A new approach is proposed to support efficient machine learning (ML) model training for a monitoring system using only a few images from a video image stream collected by a camera. First, a set of 2-dimensional (2D) images of a person is produced from the collected video image stream at various poses and/or positions to identify the person's ordinary/normal activities at the monitored location. The set of 2D images is then transferred under a plurality of contexts representing different orientations and/or heights of the camera with derived embedding codes to train one or more ML models. Once trained, the one or more ML models are applied to filter the video stream at the monitored location and to alert an administrator if an abnormal activity is detected from the video streams captured at the monitored location based on the trained one or more ML models of the person's normal activity.
This application is a continuation application of U.S. patent application Ser. No. PCT/US21/24306, filed Mar. 26, 2021, entitled “System and Method for Efficient Machine Learning Model Training,” which claims the benefit of U.S. Provisional Patent Application No. 63/001,862, filed Mar. 30, 2020. Both of which are incorporated herein in their entireties by reference.
BACKGROUNDA variety of security, monitoring and control systems equipped with a plurality of cameras and/or sensors have been used to detect various threats such as intrusions, fire, smoke, flood, etc. For a non-limiting example, motion detection is often used to detect intruders in vacated homes or buildings, wherein the detection of an intruder may lead to an audio or silent alarm and contact of security personnel. Video monitoring is also used to provide additional information about personnel living in an assisted living facility.
Currently, the security monitoring systems can be artificial intelligence (AI) or machine learning (ML)-driven, which process video and/or audio stream collected from the video cameras and/or other sensors via a processing unit pre-loaded with one or more ML training models configured to differentiate and detect abnormal activities/events from the normal daily routines at a monitored location. However, the amount of data needed to predict and to differentiate an abnormal activity/event from a normal activity typically requires immense amount of training and verification data in order for the ML models to achieve a reasonable level of accuracy, which can be very time-consuming. Consequently, ML model training and validation has become a bottleneck for the AI-driven security monitoring systems.

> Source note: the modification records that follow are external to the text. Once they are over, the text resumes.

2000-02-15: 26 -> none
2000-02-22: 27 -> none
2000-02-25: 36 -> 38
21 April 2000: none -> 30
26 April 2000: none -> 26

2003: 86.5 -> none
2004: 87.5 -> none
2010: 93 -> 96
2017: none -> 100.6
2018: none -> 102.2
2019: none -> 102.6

The foregoing examples of the related art and limitations related therewith are intended to be illustrative and not exclusive. Other limitations of the related art will become apparent upon a reading of the specification and a study of the drawings.

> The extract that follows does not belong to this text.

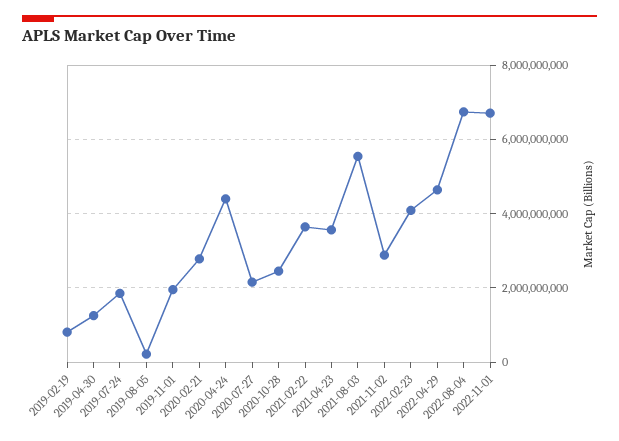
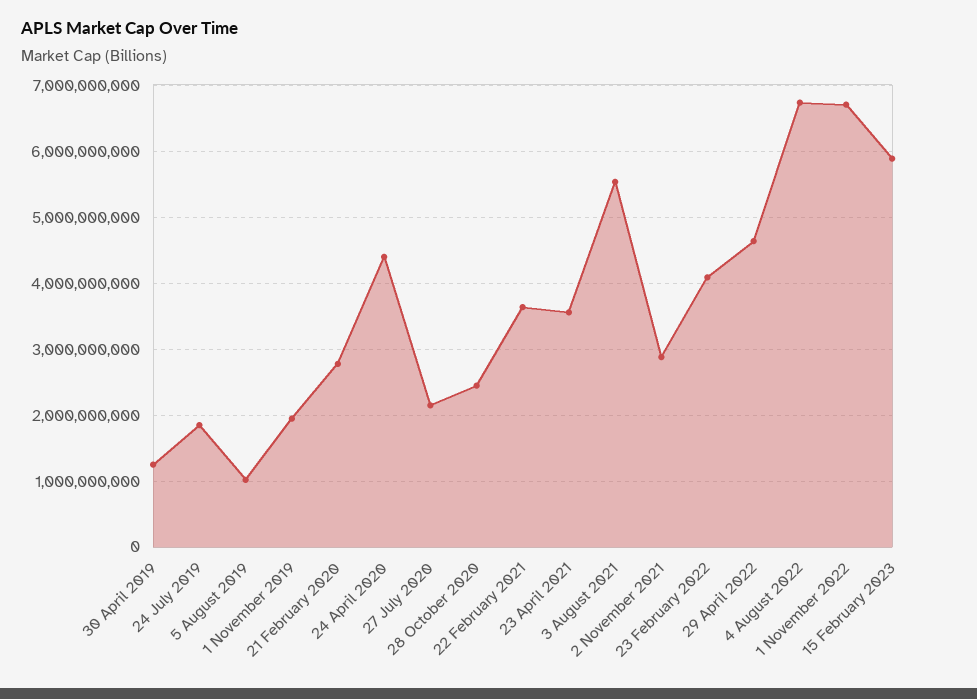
2019-02-19: 800000000 -> none
2019-08-05: 200000000 -> 1000000000
15 February 2023: none -> 5900000000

Aspects of the present disclosure are best understood from the following detailed description when read with the accompanying figures. It is noted that, in accordance with the standard practice in the industry, various features are not drawn to scale. In fact, the dimensions of the various features may be arbitrarily increased or reduced for clarity of discussion.

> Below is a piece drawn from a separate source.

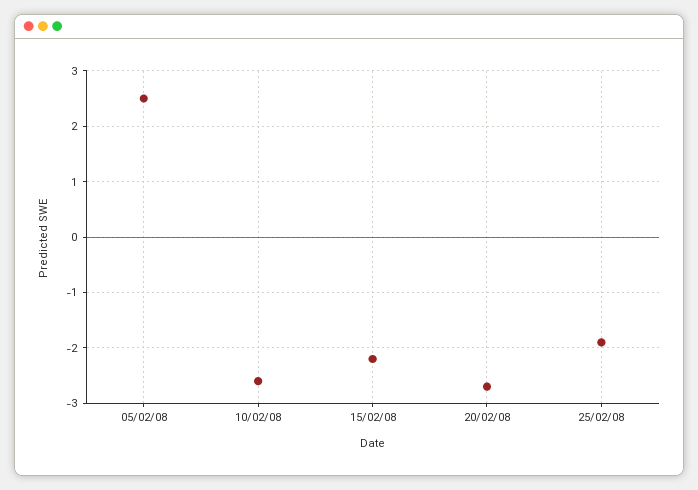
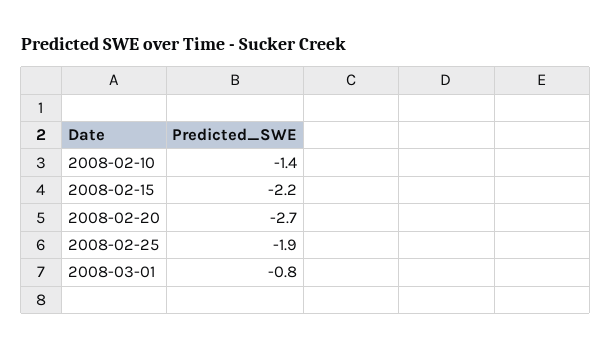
05/02/08: 2.5 -> none
10/02/08: -2.5 -> -1.4
2008-03-01: none -> -0.8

The following disclosure provides many different embodiments, or examples, for implementing different features of the subject matter. Specific examples of components and arrangements are described below to simplify the present disclosure. These are, of course, merely examples and are not intended to be limiting. In addition, the present disclosure may repeat reference numerals and/or letters in the various examples. This repetition is for the purpose of simplicity and clarity and does not in itself dictate a relationship between the various embodiments and/or configurations discussed.
A new approach is proposed that contemplates systems and methods to support efficient machine learning (ML) model training for a monitoring system using only a few images or data points from a video image stream collected by a camera. First, a set of 2-dimensional (2D) images (e.g., skeletons) of a person (e.g., human body) is produced from the collected video image stream at various poses and/or positions of the location being monitored, wherein the set of 2D images is critical in identifying the person's ordinary/normal activities at the monitored location. The set of 2D images is then transferred under a plurality of contexts representing different orientations and/or heights of the camera with derived embedding codes to train one or more ML models for the normal activity of the person. Once trained, the one or more ML models are applied by the monitoring system to filter one or more video streams of captured daily activities at the monitored location and to alert an administrator if an abnormal activity is recognized and detected from the video streams captured at the monitored location based on the trained one or more ML models of the person's normal activity.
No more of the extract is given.